Projekt w pierwotnej wersji przewidywał m.in. wprowadzenie do ustawy pojęcia "dominanty przestrzennej" w celu zaostrzenia zasad lokalizacji np. elektrowni wiatrowych, wieżowców i wszelkich innych obiektów, które byłyby uznane za "dominantę przestrzenną". Tego rodzaju obiekty miałyby powstawać - według projektu prezydenckiego - tylko w oparciu o miejscowy plan zagospodarowania przestrzennego, przyjmowany przez gminy. Podkomisja sejmowa, która przez rok pracowała nad ustawą, nie poparła takiego rozwiązania i zrezygnowała z wprowadzenia do ustawy nowej kategorii prawnej - "dominanty przestrzennej". Tym samym zaniechała wprowadzenia do ustawy przepisów ograniczających budowę takich obiektów.
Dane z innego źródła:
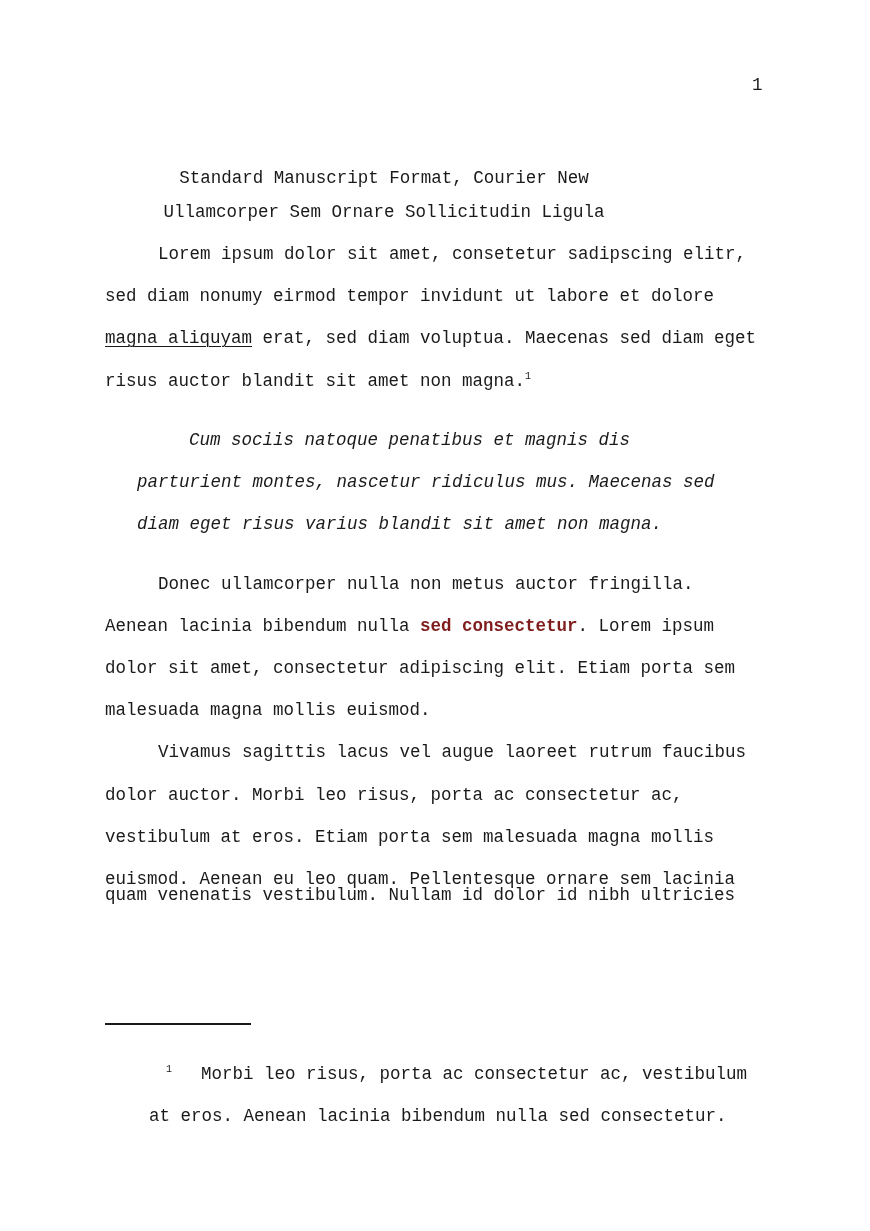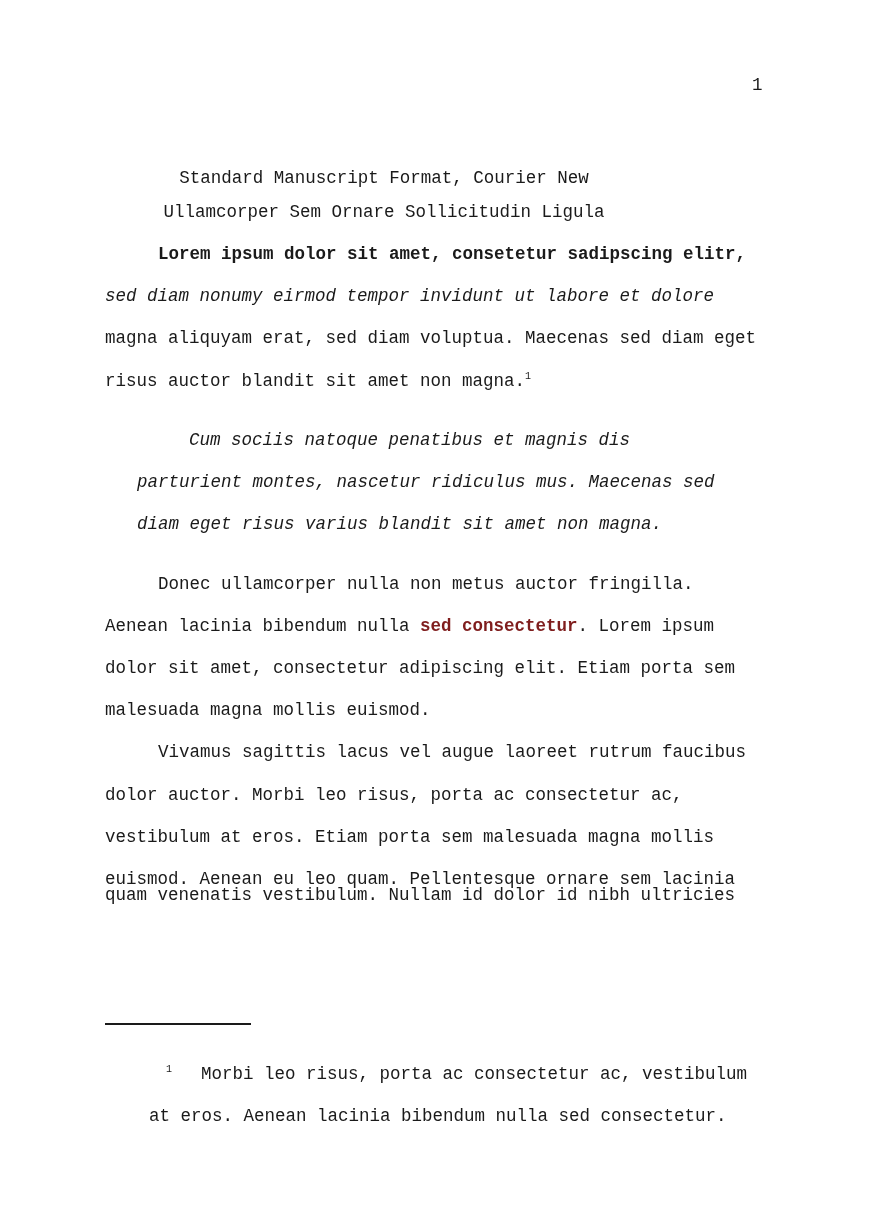--- a/index.html
+++ b/index.html
@@ -31,7 +31,7 @@
   <div class="line center" style="top:202px;">Ullamcorper Sem Ornare Sollicitudin Ligula</div>
 
   <div>
-    <div class="line" style="left:158px; top:244px;font-weight:bold;">Lorem ipsum dolor sit amet, consetetur sadipscing elitr,</div>
+    <div class="line" style="left:158px; top:244px;">Lorem ipsum dolor sit amet, consetetur sadipscing elitr,</div>
     <div class="line" style="left:105px; top:286px;font-style:italic;">sed diam nonumy eirmod tempor invidunt ut labore et dolore</div>
     <div class="line" style="left:105px; top:328px;"><span class="u">magna aliquyam</span><span> erat, sed diam voluptua. Maecenas sed diam eget</span></div>
     <div class="line" style="left:105px; top:371px;"><span>risus auctor blandit sit amet non magna.</span><sup class="fn">1</sup></div>

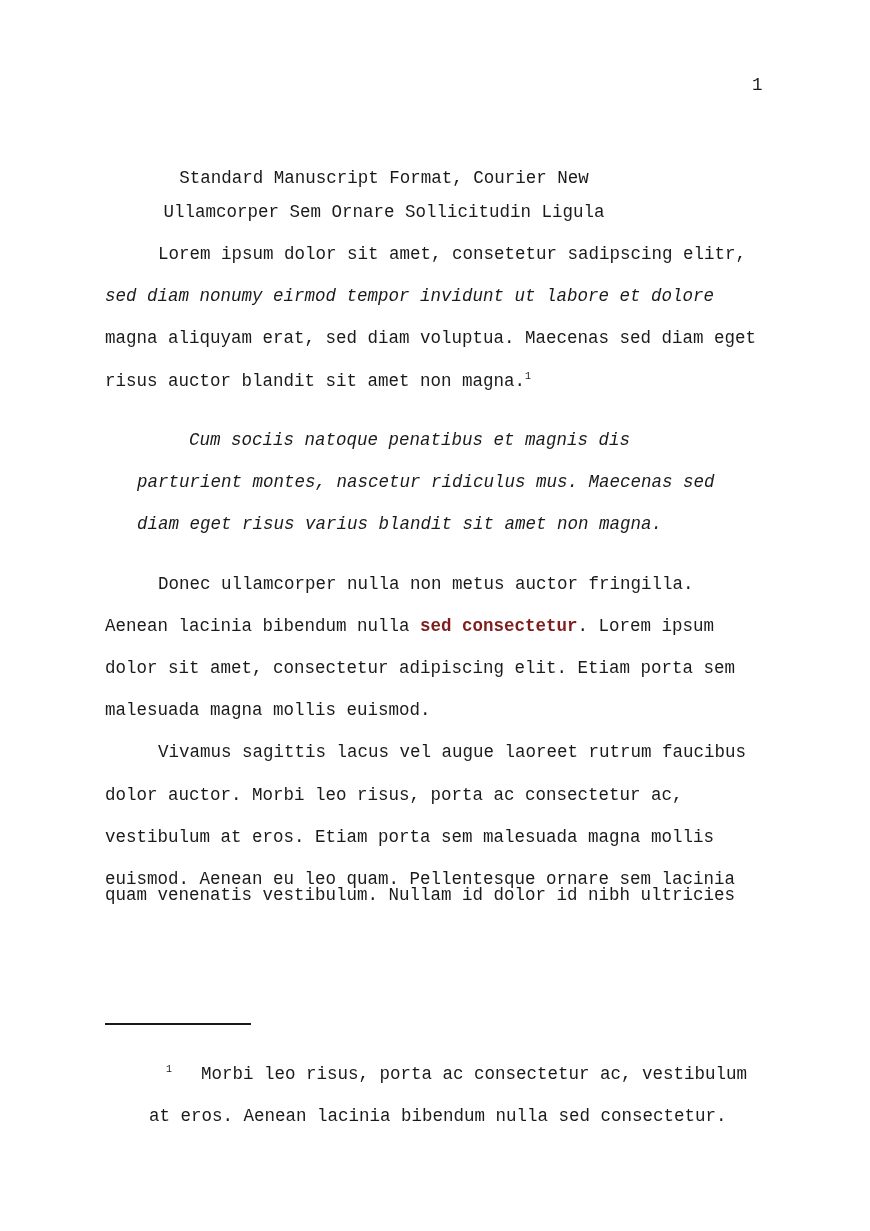--- a/index.html
+++ b/index.html
@@ -32,7 +32,7 @@
 
   <div>
     <div class="line" style="left:158px; top:244px;">Lorem ipsum dolor sit amet, consetetur sadipscing elitr,</div>
-    <div class="line" style="left:105px; top:286px;font-style:italic;">sed diam nonumy eirmod tempor invidunt ut labore et dolore</div>
+    <div class="line" style="left:105px; top:286px;">sed diam nonumy eirmod tempor invidunt ut labore et dolore</div>
     <div class="line" style="left:105px; top:328px;"><span class="u">magna aliquyam</span><span> erat, sed diam voluptua. Maecenas sed diam eget</span></div>
     <div class="line" style="left:105px; top:371px;"><span>risus auctor blandit sit amet non magna.</span><sup class="fn">1</sup></div>
   </div>

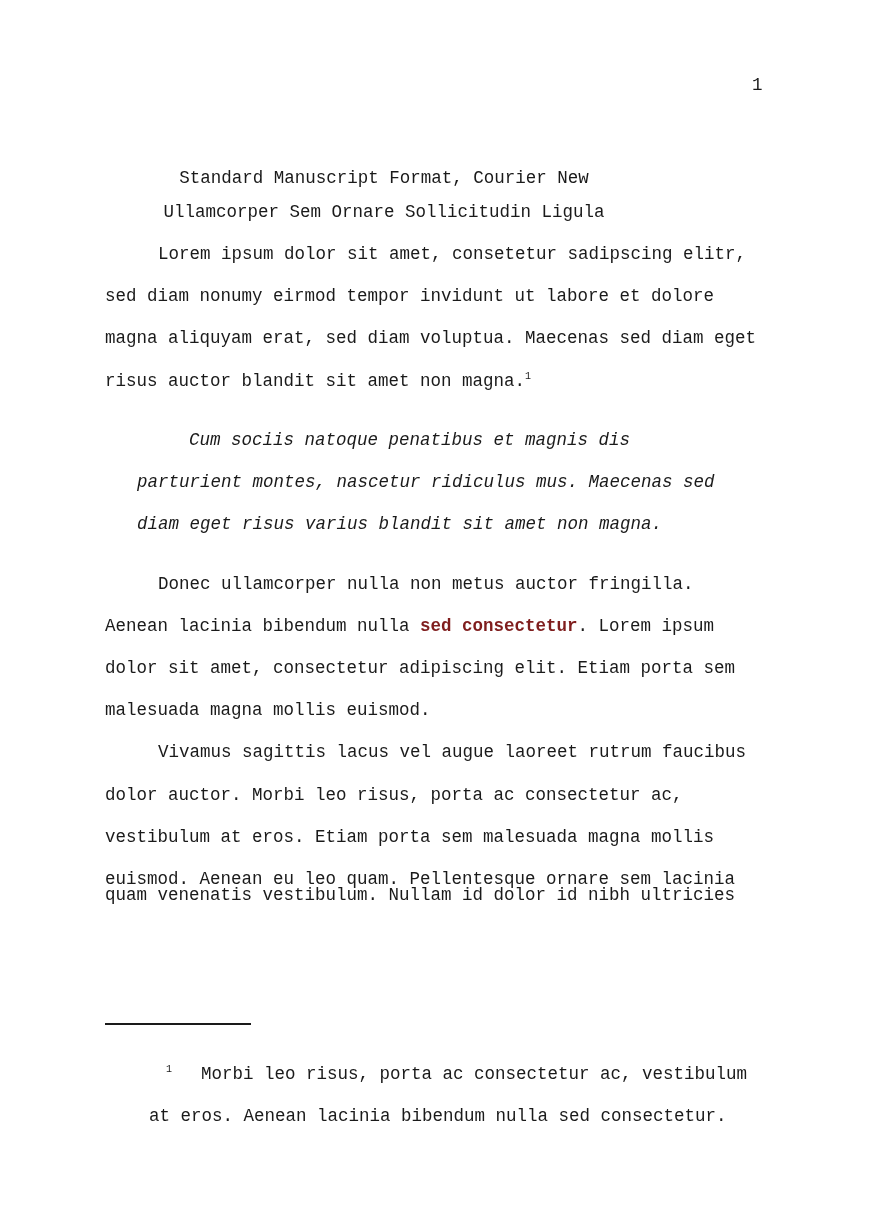--- a/index.html
+++ b/index.html
@@ -12,7 +12,7 @@
   }
   .line { position: absolute; white-space: pre; line-height: 20px; }
   .center { left: 0; width: 768px; text-align: center; }
-  .u { text-underline-offset: 3px; text-decoration-thickness: 1px; }
+  .u { text-decoration: underline; text-underline-offset: 3px; text-decoration-thickness: 1px; }
   .b { font-weight: bold; color: #7f1d1d; }
   .i { font-style: italic; }
   sup.fn { font-size: 10px; vertical-align: 0; position: relative; top: -7px; }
W Sejmie zdecydowano, że ustawa zdefiniuje pojęcie reklamy, szyldu, krajobrazu, krajobrazu kulturowego, krajobrazu priorytetowego. Nałoży m.in. obowiązek sporządzania przez samorząd wojewódzki audytu krajobrazowego; mają być w nim zdefiniowane obszary krajobrazów priorytetowych. Dla tych obszarów sejmik województwa ma mieć możliwość ustalania norm dotyczących wysokości, kształtu budynków i ewent. stosowania materiałów miejscowych lub tradycyjnej architektury.
Ustawa reguluje też: umieszczanie reklam w przestrzeni publicznej, weryfikację istniejących parków krajobrazowych i innych stref dotąd chronionych. Samorządy otrzymają instrumenty prawne w celu ochrony krajobrazu.